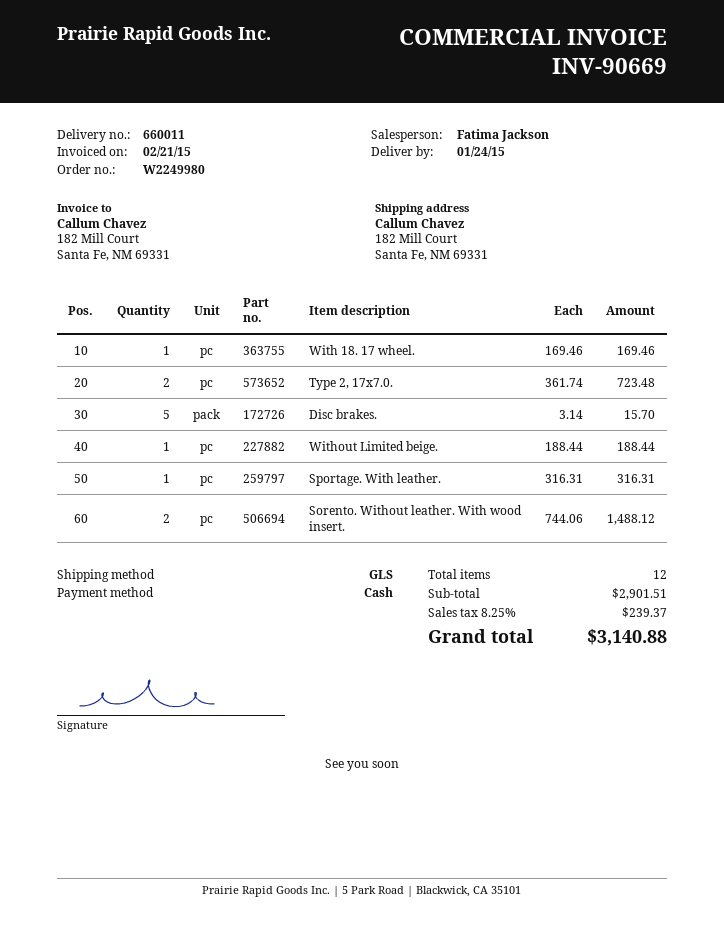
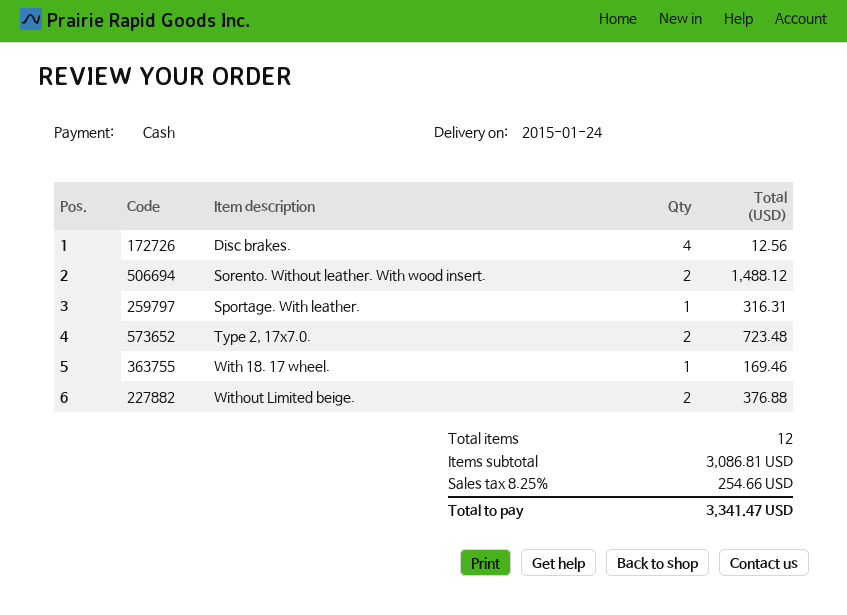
Disc brakes.: 5 for 15.70 -> 4 for 12.56
Without Limited beige.: 1 for 188.44 -> 2 for 376.88
subtotal: 2901.51 -> 3086.81
tax: 8.25% = 239.37 -> 8.25% = 254.66
total: 3140.88 -> 3341.47

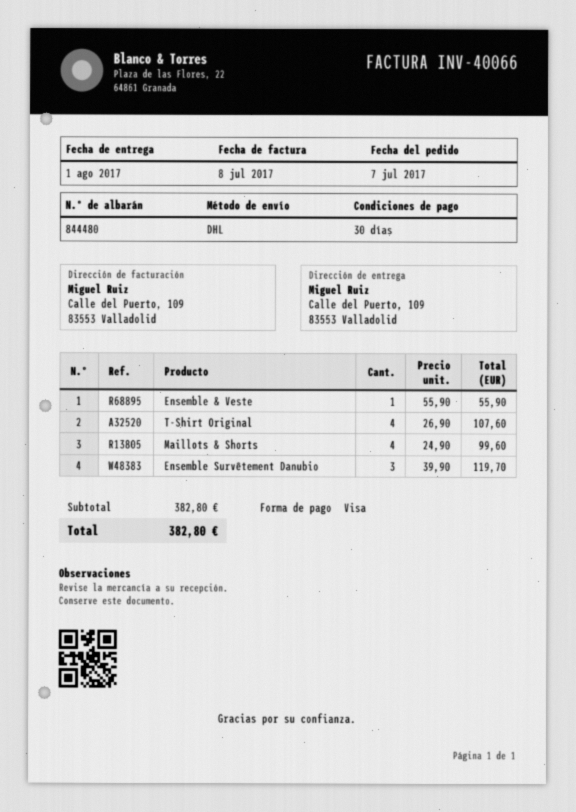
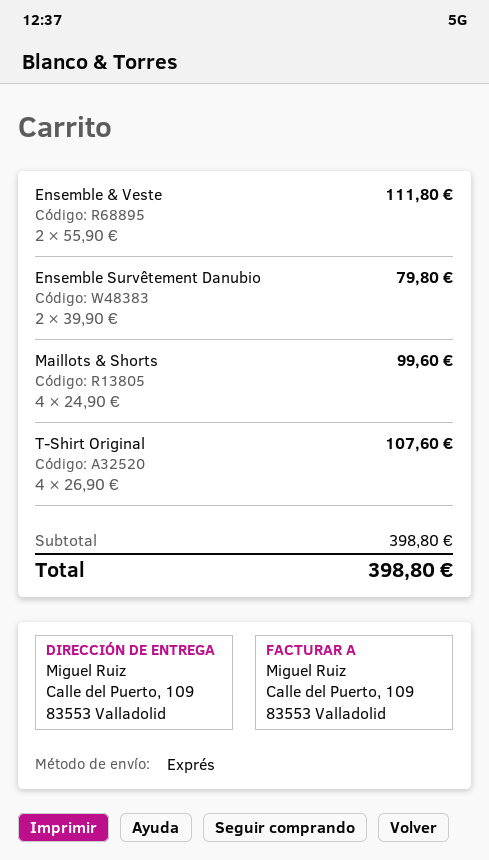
shipping method: DHL -> express
Ensemble & Veste: 1 x 55.90 = 55.90 -> 2 x 55.90 = 111.80
Ensemble Survêtement Danubio: 3 x 39.90 = 119.70 -> 2 x 39.90 = 79.80
subtotal: 382.80 -> 398.80
total: 382.80 -> 398.80

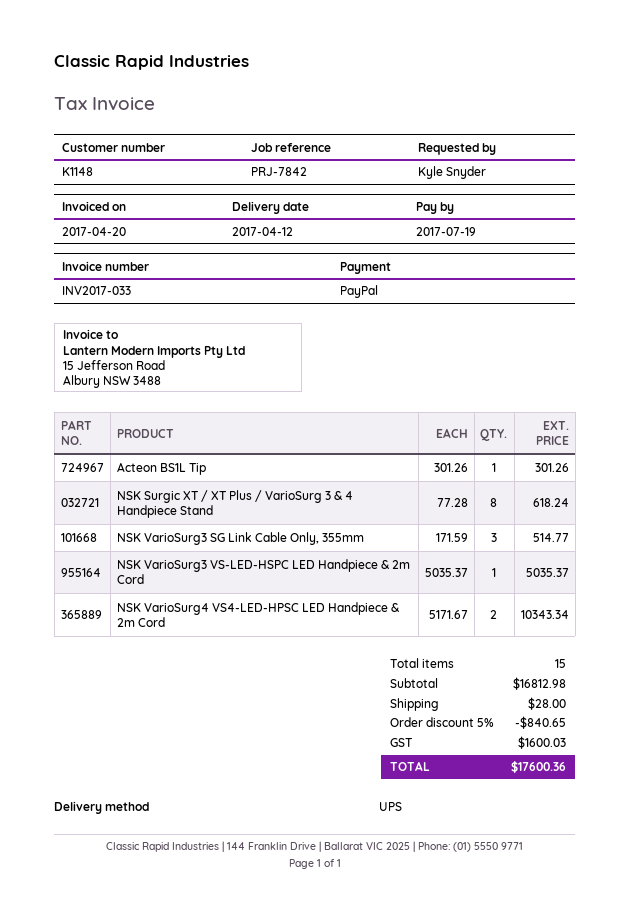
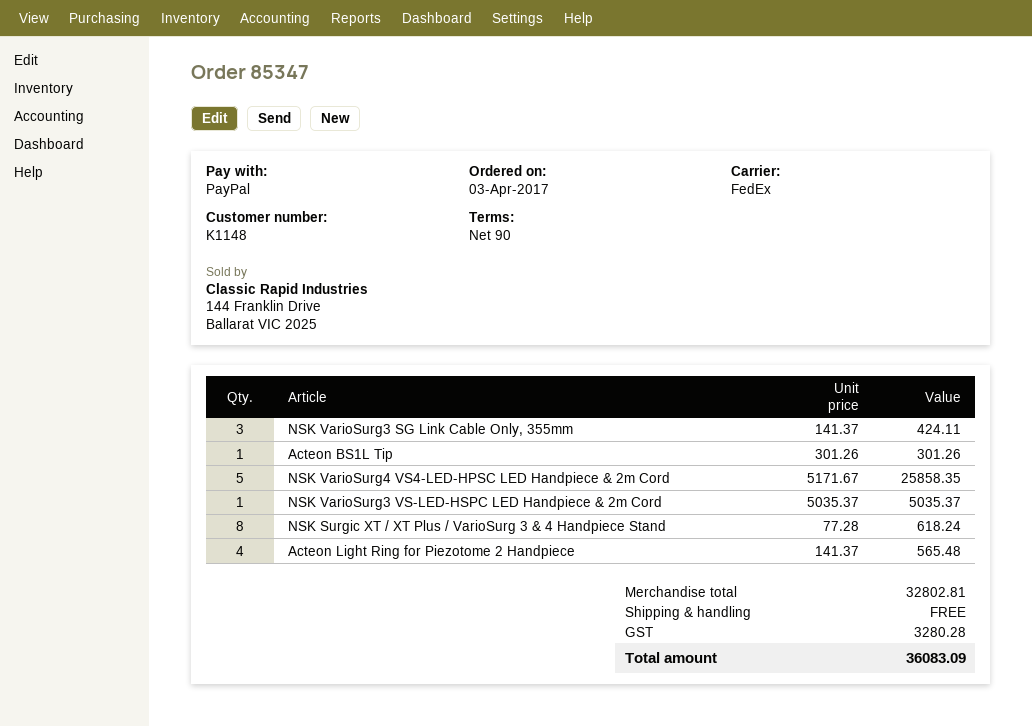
shipping method: UPS -> FedEx
NSK VarioSurg3 SG Link Cable Only, 355mm: 3 x 171.59 = 514.77 -> 3 x 141.37 = 424.11
NSK VarioSurg4 VS4-LED-HPSC LED Handpiece & 2m Cord: 2 x 5171.67 = 10343.34 -> 5 x 5171.67 = 25858.35
Acteon Light Ring for Piezotome 2 Handpiece: none -> 4 x 141.37 = 565.48
subtotal: 16812.98 -> 32802.81
discount: 5% = 840.65 -> none
shipping: 28.00 -> 0.00
tax: 1600.03 -> 3280.28
total: 17600.36 -> 36083.09

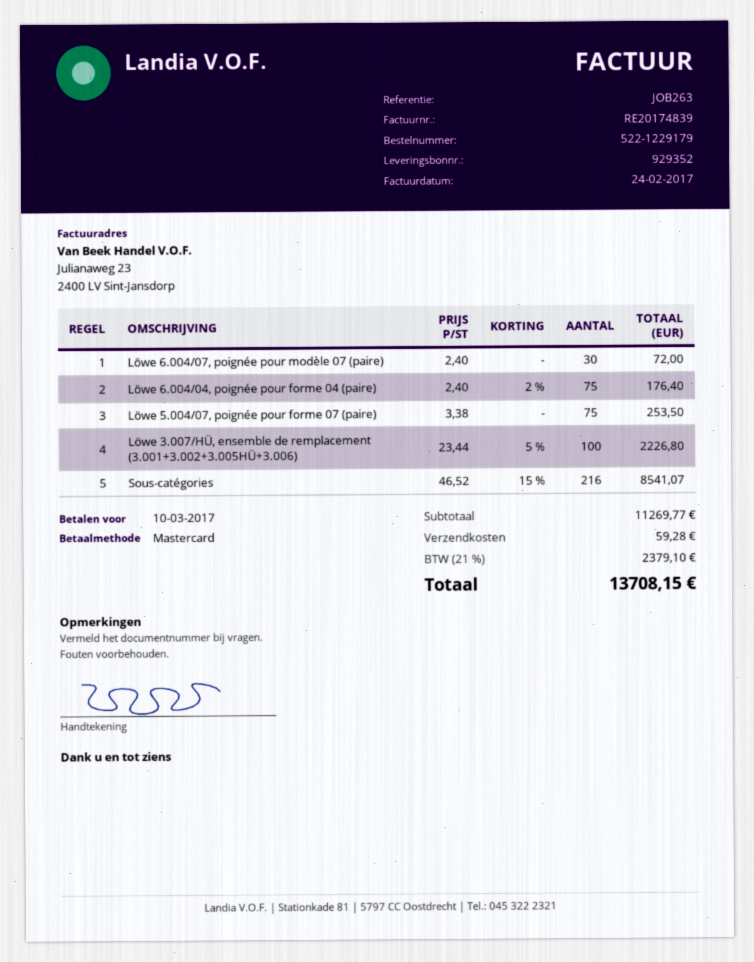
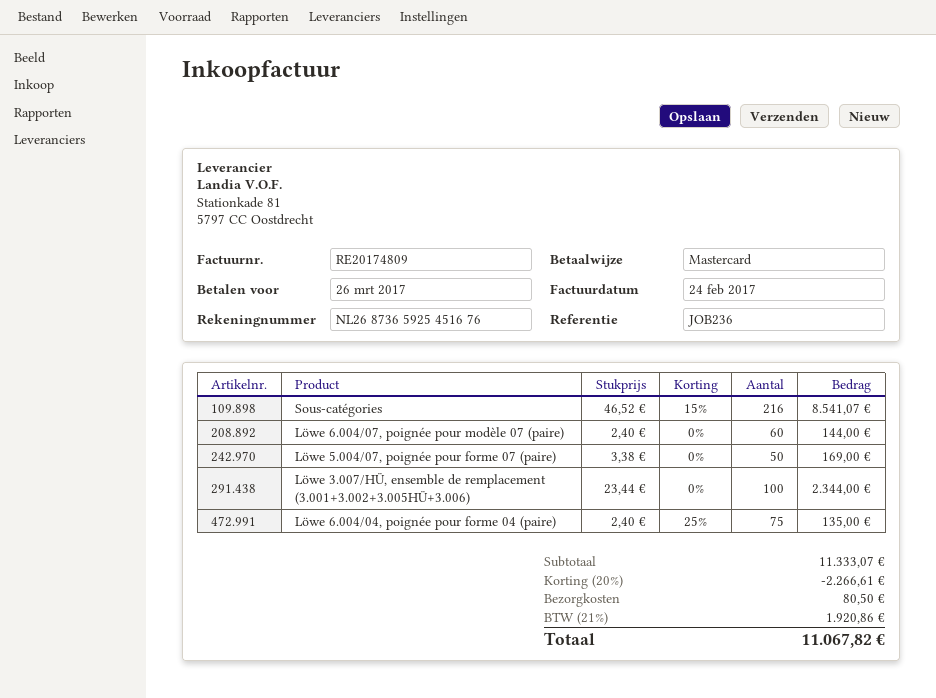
invoice number: RE20174839 -> RE20174809
due date: 2017-03-10 -> 2017-03-26
reference: JOB263 -> JOB236
Löwe 6.004/07, poignée pour modèle 07 (paire): 30 x 2.40 = 72.00 -> 60 x 2.40 = 144.00
Löwe 6.004/04, poignée pour forme 04 (paire): 75 x 2.40 - 2% = 176.40 -> 75 x 2.40 - 25% = 135.00
Löwe 5.004/07, poignée pour forme 07 (paire): 75 x 3.38 = 253.50 -> 50 x 3.38 = 169.00
Löwe 3.007/HÜ, ensemble de remplacement (3.001+3.002+3.005HÜ+3.006): 100 x 23.44 - 5% = 2226.80 -> 100 x 23.44 = 2344.00
subtotal: 11269.77 -> 11333.07
discount: none -> 20% = 2266.61
shipping: 59.28 -> 80.50
tax: 21% = 2379.10 -> 21% = 1920.86
total: 13708.15 -> 11067.82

TRY IT: No pictures, please. Output the listing above exactly as it stands.

RESULT FOR THIS TASK:
Disc brakes.: 5 for 15.70 -> 4 for 12.56
Without Limited beige.: 1 for 188.44 -> 2 for 376.88
subtotal: 2901.51 -> 3086.81
tax: 8.25% = 239.37 -> 8.25% = 254.66
total: 3140.88 -> 3341.47

shipping method: DHL -> express
Ensemble & Veste: 1 x 55.90 = 55.90 -> 2 x 55.90 = 111.80
Ensemble Survêtement Danubio: 3 x 39.90 = 119.70 -> 2 x 39.90 = 79.80
subtotal: 382.80 -> 398.80
total: 382.80 -> 398.80

shipping method: UPS -> FedEx
NSK VarioSurg3 SG Link Cable Only, 355mm: 3 x 171.59 = 514.77 -> 3 x 141.37 = 424.11
NSK VarioSurg4 VS4-LED-HPSC LED Handpiece & 2m Cord: 2 x 5171.67 = 10343.34 -> 5 x 5171.67 = 25858.35
Acteon Light Ring for Piezotome 2 Handpiece: none -> 4 x 141.37 = 565.48
subtotal: 16812.98 -> 32802.81
discount: 5% = 840.65 -> none
shipping: 28.00 -> 0.00
tax: 1600.03 -> 3280.28
total: 17600.36 -> 36083.09

invoice number: RE20174839 -> RE20174809
due date: 2017-03-10 -> 2017-03-26
reference: JOB263 -> JOB236
Löwe 6.004/07, poignée pour modèle 07 (paire): 30 x 2.40 = 72.00 -> 60 x 2.40 = 144.00
Löwe 6.004/04, poignée pour forme 04 (paire): 75 x 2.40 - 2% = 176.40 -> 75 x 2.40 - 25% = 135.00
Löwe 5.004/07, poignée pour forme 07 (paire): 75 x 3.38 = 253.50 -> 50 x 3.38 = 169.00
Löwe 3.007/HÜ, ensemble de remplacement (3.001+3.002+3.005HÜ+3.006): 100 x 23.44 - 5% = 2226.80 -> 100 x 23.44 = 2344.00
subtotal: 11269.77 -> 11333.07
discount: none -> 20% = 2266.61
shipping: 59.28 -> 80.50
tax: 21% = 2379.10 -> 21% = 1920.86
total: 13708.15 -> 11067.82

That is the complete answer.